50代で必要な老後資金や貯蓄額を考える「落とし穴」
LIMO / 2018年11月26日 22時0分
50代で必要な老後資金や貯蓄額を考える「落とし穴」
老後で無職は今や昔話
老後資金には「数千万必要」だとか、大きな金額では「1億円」などの数字も飛び交い、自分の金融機関の預貯金や証券口座を改めて確認しても「そんな大金は持ち合わせていない、自分の老後は大丈夫なのか」とお考えの方もいるかと思います。今回は、老後資産を計算する際に見落とされがちな、そして重要な注意点を見て行きます。
平均寿命も大事だが健康寿命をどうとらえるのか
老後資金を考える際に必ず出てくるのが「平均寿命」と自分の寿命をどう考えるかという点。「平均寿命はあくまでも平均値なので、その水準よりもプラス5歳~10歳を見ておきましょう」という保守的な前提を置くのがよく見るシーンです。
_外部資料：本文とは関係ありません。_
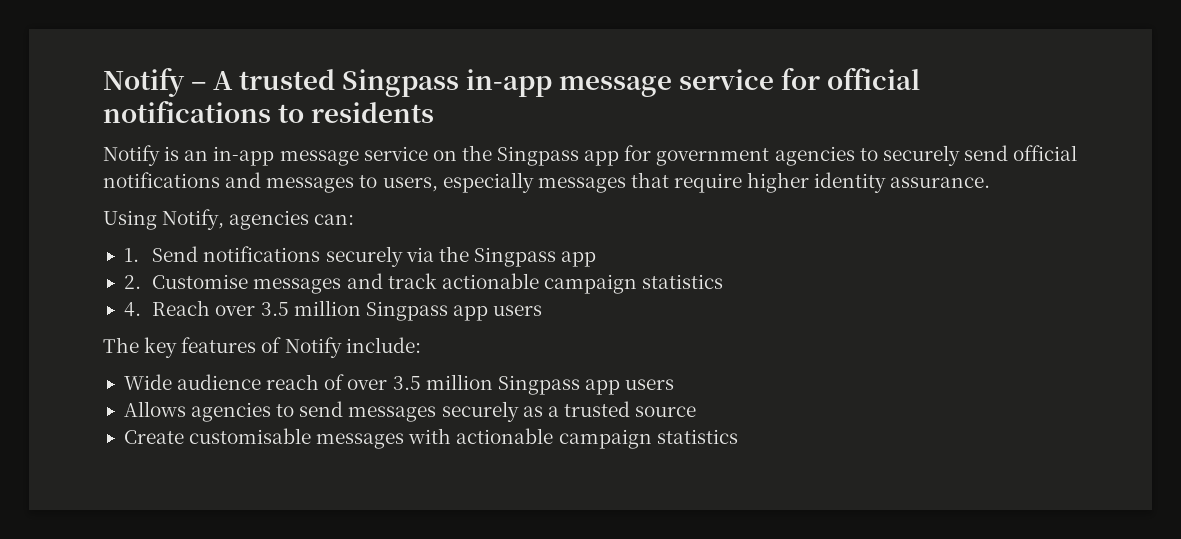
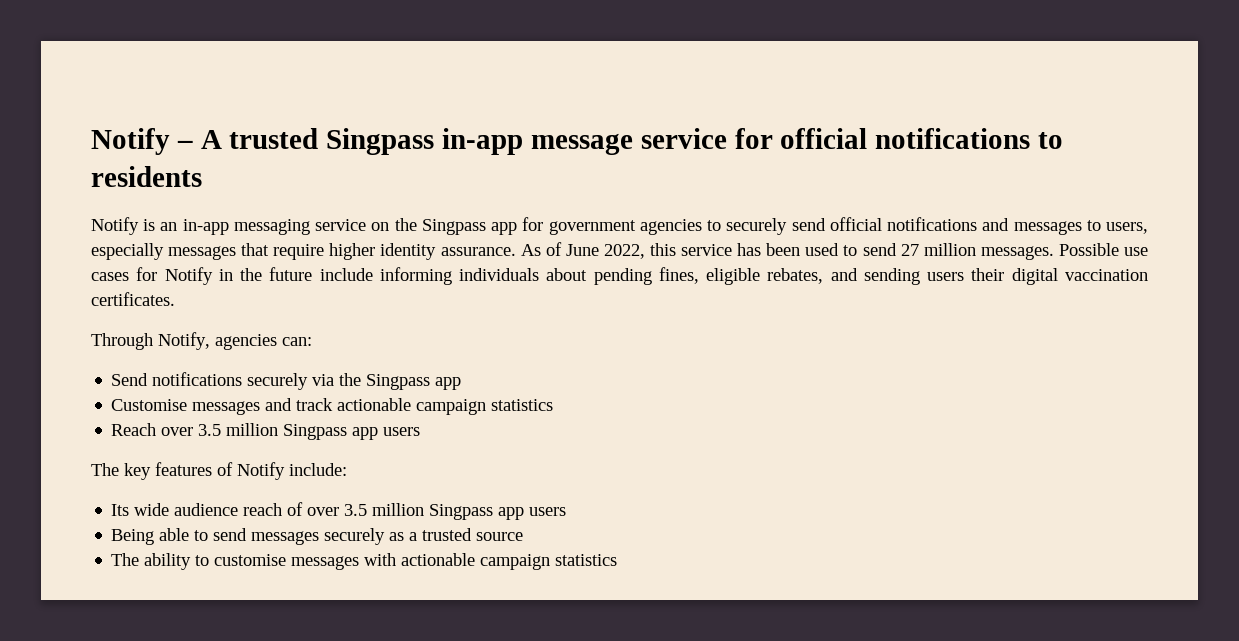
[279,150,359,166] message -> [233,219,310,235] messaging
[103,210,157,230] // Using -> [520,242,1148,260] [91,267,1149,285] [91,292,175,306] [91,333,153,350] As of June 2022, this service has been used to send 27 million messages. Possible use cases for Notify in the future include informing individuals about pending fines, eligible rebates, and sending users their digital vaccination certificates. // Through
[123,248,139,262] 1. -> (312, 341) none
[123,275,141,289] 2. -> (462, 383) none
[123,302,141,317] 4. -> (554, 405) none
[123,374,172,390] Wide -> [111,503,170,516] Its wide
[123,401,272,422] Allows agencies -> [111,528,190,545] Being able
[123,428,312,444] Create customisable -> [111,553,287,570] The ability to customise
自分の生年月日は分かっていても、自分の寿命は誰にもわかりません。したがって、この要素は自分でどこまで掘り下げて行っても仮の数値でしかありません。
また、寿命と一口に言っても、見過ごされやすいのが「健康寿命」です。生命保険文化センターによれば、健康寿命とは2000年にWHOが提唱し、「健康上の問題で日常生活が制限されることなく生活できる期間」とされています。
厚生労働省によれば、2016年の男性の健康寿命が72.1歳、女性が74.7歳となっており、男女の健康年齢の寿命の差は平均寿命程の差はないことが分かります。
ゆとりある老後生活費を前提に考えるべきなのか
老後資金を考える際には、いくらの支出があるのかは非常に重要な点ですが、その際に必ずと言っていいくらい出てくるのが、「ゆとりある老後生活費」と「老後の最低日常生活費」です。
生命保険文化センター「平成28年度 生活保障に関する調査」によれば、全社が34.9万円、後者が22.0万円となっています。人によって様々なケースはあるかとは思いますが、健康でいられるからこその「ゆとりある老後生活費」が成り立つともいえるのではないでしょうか。
寿命がどれくらいかは、神のみぞ知るでしょう。
ただ、健康でいられるかどうかは40、50代でのトレーニングや食生活などが影響するかもしれないことを考えれば、自分で工夫する余地、健康への投資という考えはあってもよさそうなものです。老後資金という話ばかりが注目されますが、健康でいられるためにどうすればよいか、そうでなくなった際での支出はどうなるのかのシミュレーションは必要でしょう。
老後までにいくら貯めておく、という発想自体がおかしい?!
多くの老後資金を計算する際に、定年退職までに老後資金を貯めておく、という考え方が多く見られます。果たしてこのアプローチは正しいのでしょうか。
定年退職をすると同時に、すべてを預貯金にする、また預貯金でもっておくという方もいらっしゃるかとは思いますが、老後になれば、資産形成は一旦トーンダウンされる方もいるかと思いますが、資産運用は続きます。
在職中は、サラリーマンであれば、給与が毎月入って来たので、ある程度リスクが高い資産で運用していたフェーズであったという方もいるかと思いますが、老後になれば、リスクは調整しながらも運用は続いていくはずです。
また、定年退職とともに仕事がない、という前提もいまや昔話になりつつあります。「65歳以上で仕事をしている人が多い都道府県」(https://limo.media/articles/-/6960)でも見たように、長野県では約30%の方が65歳でも仕事に就いており、東京都でも約27%の方が同様に仕事を持っているというのが実際です。ちなみに、全国平均は25%程度です。
65歳以上になっても収入が必要な生活費を超えるような状況であれば、定年退職後であっても「資産形成」フェーズともいえます。また、定年退職までに貯えた資産とその後の必要な資金を比べて余裕があれば、引き続きリスクを高めにした運用も可能なはずです。
50代で60代以降の収入源を確立できるかがカギ
こうしてみると、いくつまで健康でいられるのかという点と、60歳や65歳以降に仕事があるのかも老後資金を考える際に重要な点であると言えましょう。
シニア層でも仕事を続けられていられる方には健康な方も多いですし、加えて年収も確保できているのであれば、いうことはないでしょう。
定年まで勤め上げて、その退職金を老後資金に充てるという方は多そうですが、50代ではしっかりと資産形成に努めるとともに、副業などを通じて定年後の仕事の可能性を確立しておく方が、残りの老後資金を心配しながら生活するよりも落ち着いて生活ができそうです。